• _TRY IT_:
Whatever pictures appear, omit them, and repeat the data below exactly.

• _STORED DATA_:
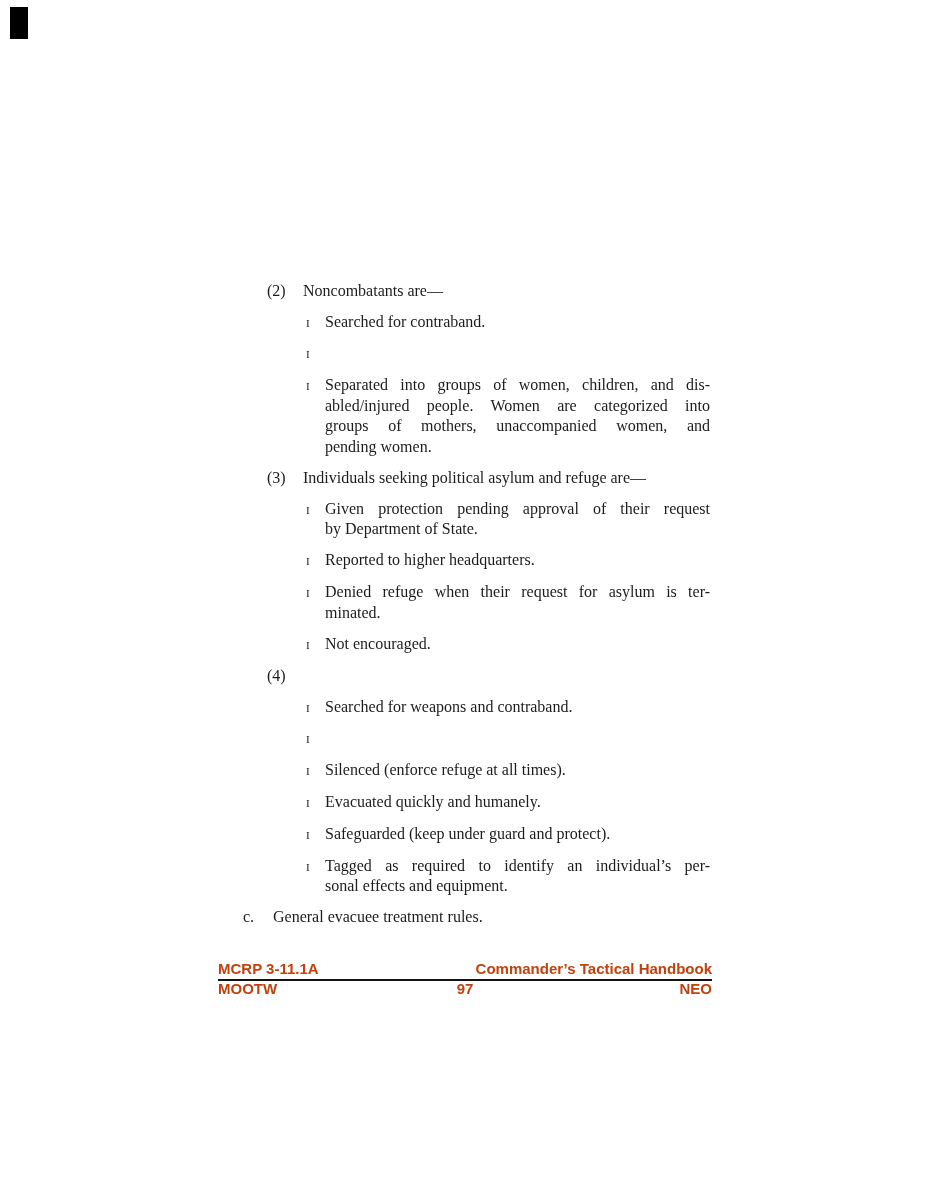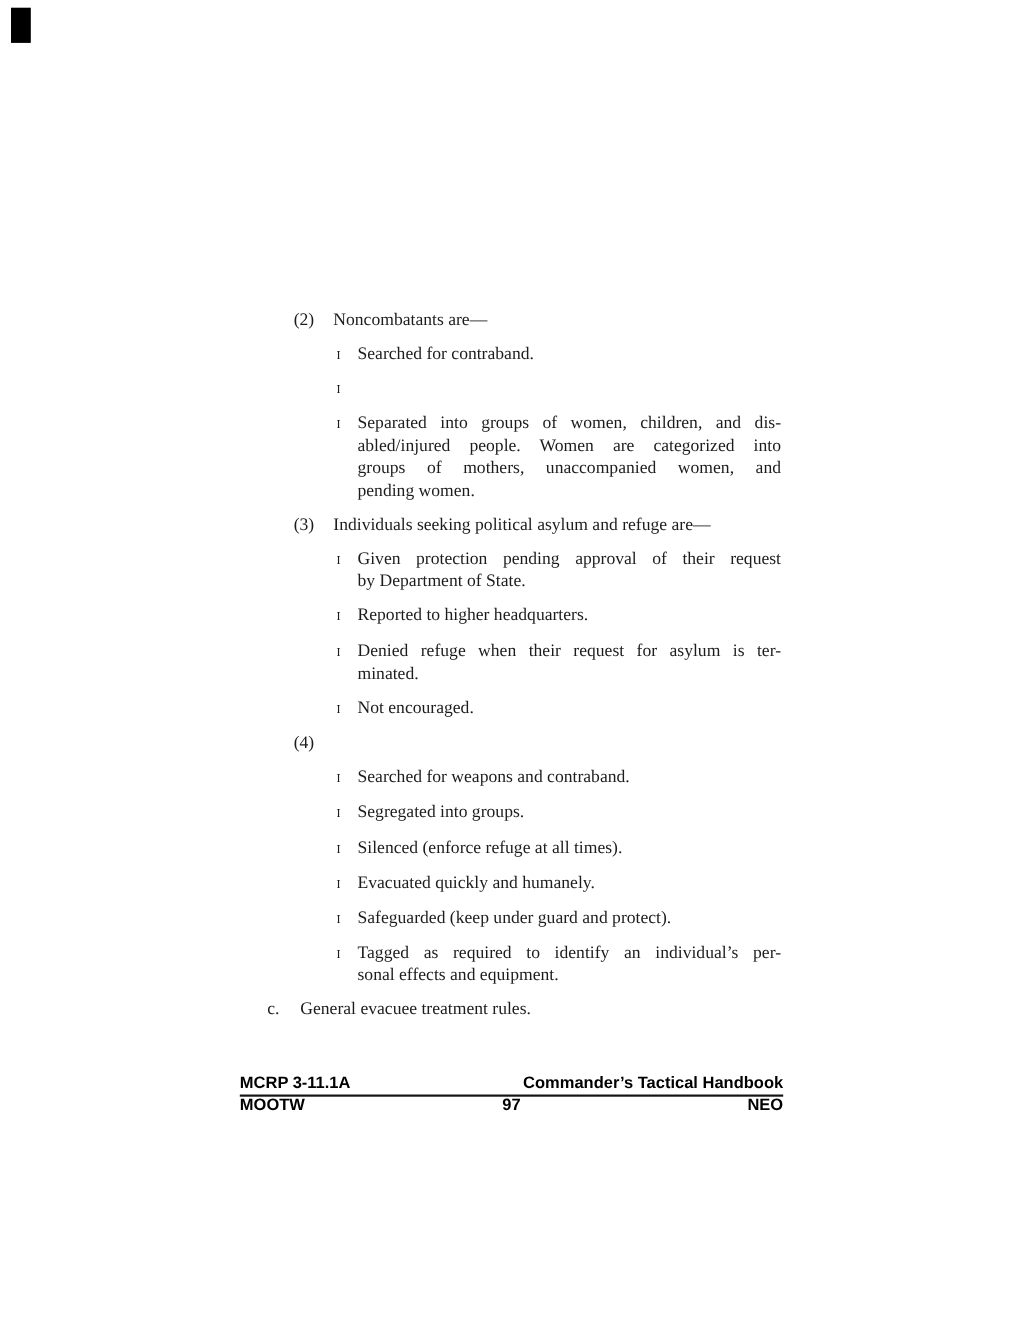--- a/index.html
+++ b/index.html
@@ -159,9 +159,6 @@
     </div>
     <div class="item bullet">
       <span class="label">I</span>
-      <div class="text">
-        <div class="line">Segregated into groups.</div>
-      </div>
     </div>
     <div class="item bullet">
       <span class="label">I</span>

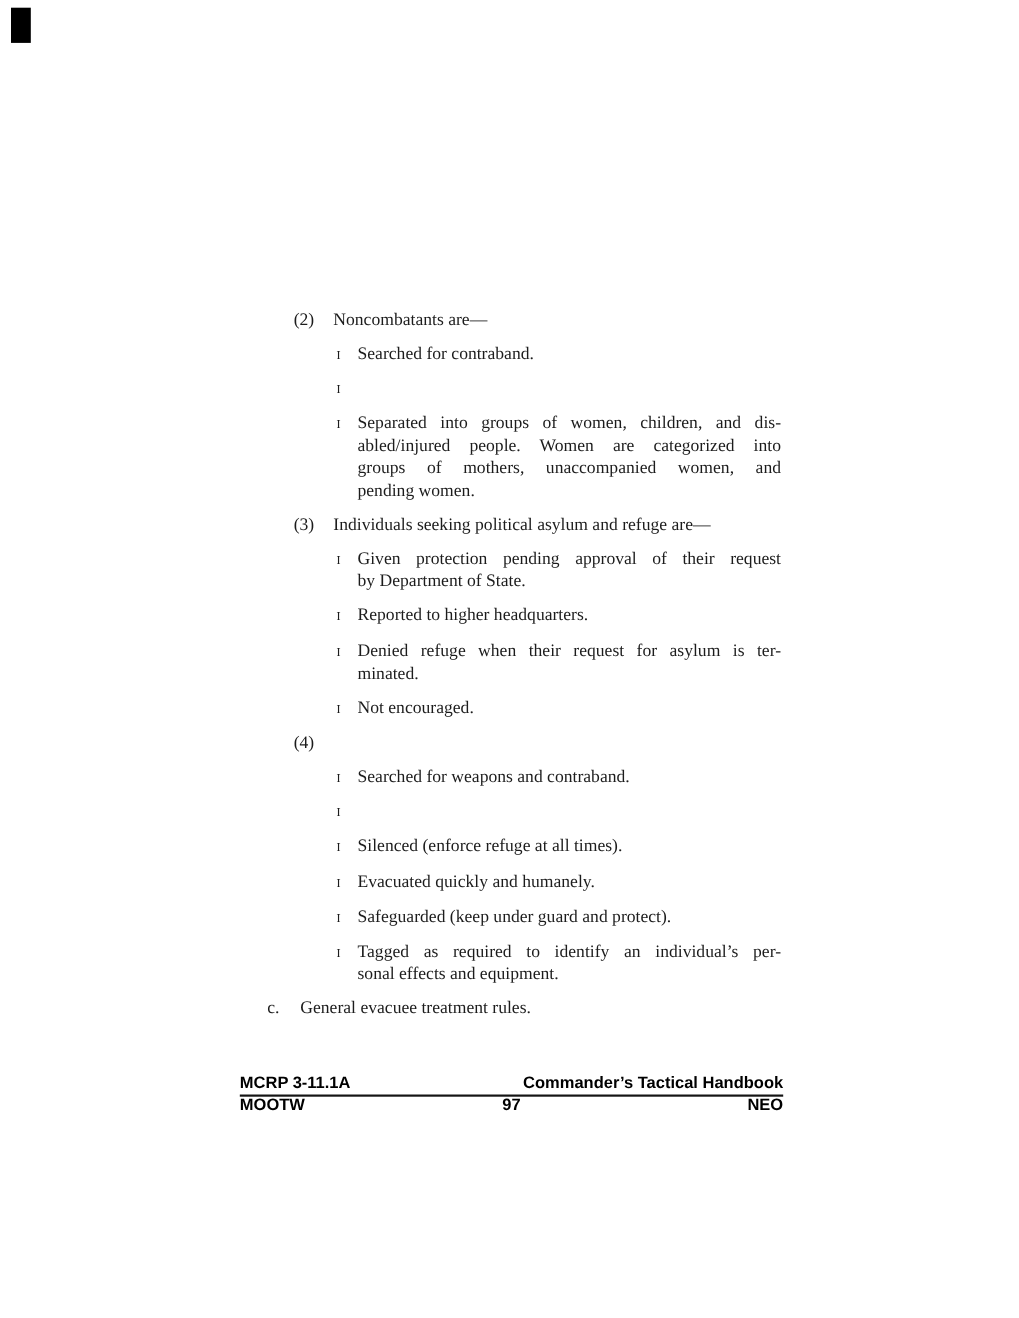--- a/index.html
+++ b/index.html
@@ -64,8 +64,7 @@
     width: 494px;
     font-family: "Liberation Sans", sans-serif;
     font-weight: bold;
-    color: #000000;
-    margin-top: 16px;
+    color: #c2410c;
   }
   .footer-top {
     display: flex;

• _FINISHED EXERCISE_:
--- a/index.html
+++ b/index.html
@@ -159,9 +159,6 @@
     </div>
     <div class="item bullet">
       <span class="label">I</span>
-      <div class="text">
-        <div class="line">Segregated into groups.</div>
-      </div>
     </div>
     <div class="item bullet">
       <span class="label">I</span>

--- a/index.html
+++ b/index.html
@@ -64,8 +64,7 @@
     width: 494px;
     font-family: "Liberation Sans", sans-serif;
     font-weight: bold;
-    color: #000000;
-    margin-top: 16px;
+    color: #c2410c;
   }
   .footer-top {
     display: flex;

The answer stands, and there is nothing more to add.